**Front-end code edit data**
=== Begin Enclosure ===
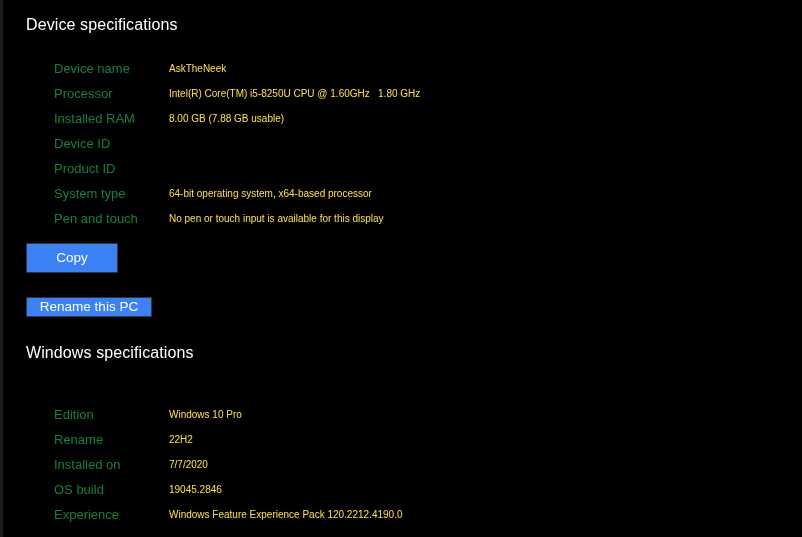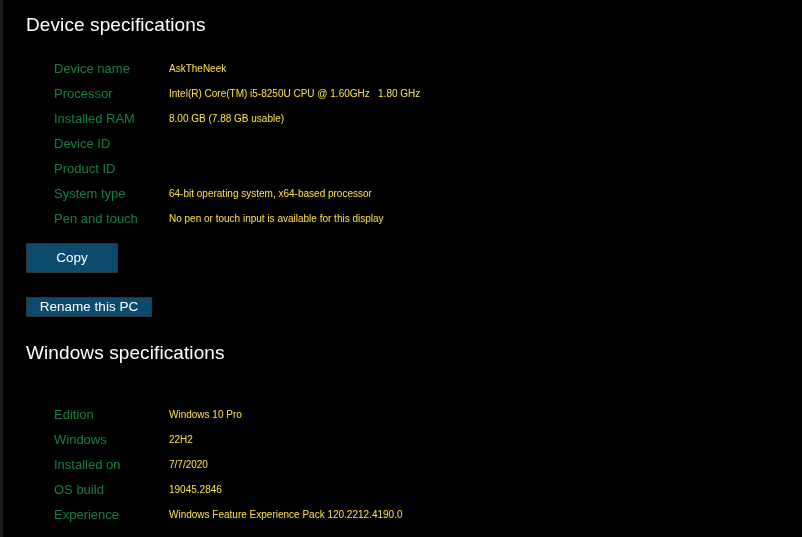--- a/index.html
+++ b/index.html
@@ -45,7 +45,7 @@
   .section-heading {
     position: absolute;
     left: 26px;
-    font-size: 19px;
+    font-size: 16px;
     font-weight: 400;
     line-height: 26px;
     color: #ffffff;

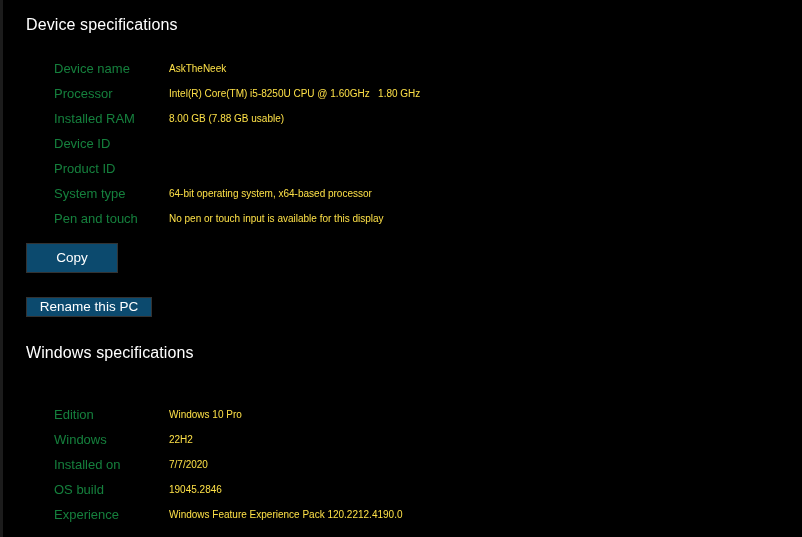--- a/index.html
+++ b/index.html
@@ -83,7 +83,7 @@
 
   .btn {
     position: absolute;
-    background: #0c4a6e;
+    background: #3b82f6;
     border: 1px solid #333333;
     color: #ffffff;
     font-family: "Liberation Sans", sans-serif;

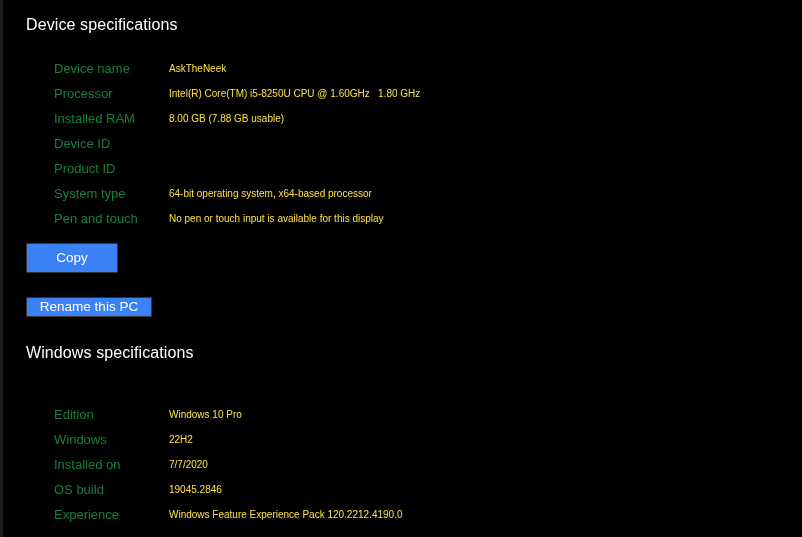--- a/index.html
+++ b/index.html
@@ -145,7 +145,7 @@
     </div>
 
     <div class="spec-row" style="top:430px;">
-      <span class="spec-label">Windows</span><span class="spec-value">22H2</span>
+      <span class="spec-label">Rename</span><span class="spec-value">22H2</span>
     </div>
 
     <div class="spec-row" style="top:455px;">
=== End Enclosure ===
**Problem**
Give back each entry exactly as it appears. Leave pictures out.

**Solution to this problem**
--- a/index.html
+++ b/index.html
@@ -45,7 +45,7 @@
   .section-heading {
     position: absolute;
     left: 26px;
-    font-size: 19px;
+    font-size: 16px;
     font-weight: 400;
     line-height: 26px;
     color: #ffffff;

--- a/index.html
+++ b/index.html
@@ -83,7 +83,7 @@
 
   .btn {
     position: absolute;
-    background: #0c4a6e;
+    background: #3b82f6;
     border: 1px solid #333333;
     color: #ffffff;
     font-family: "Liberation Sans", sans-serif;

--- a/index.html
+++ b/index.html
@@ -145,7 +145,7 @@
     </div>
 
     <div class="spec-row" style="top:430px;">
-      <span class="spec-label">Windows</span><span class="spec-value">22H2</span>
+      <span class="spec-label">Rename</span><span class="spec-value">22H2</span>
     </div>
 
     <div class="spec-row" style="top:455px;">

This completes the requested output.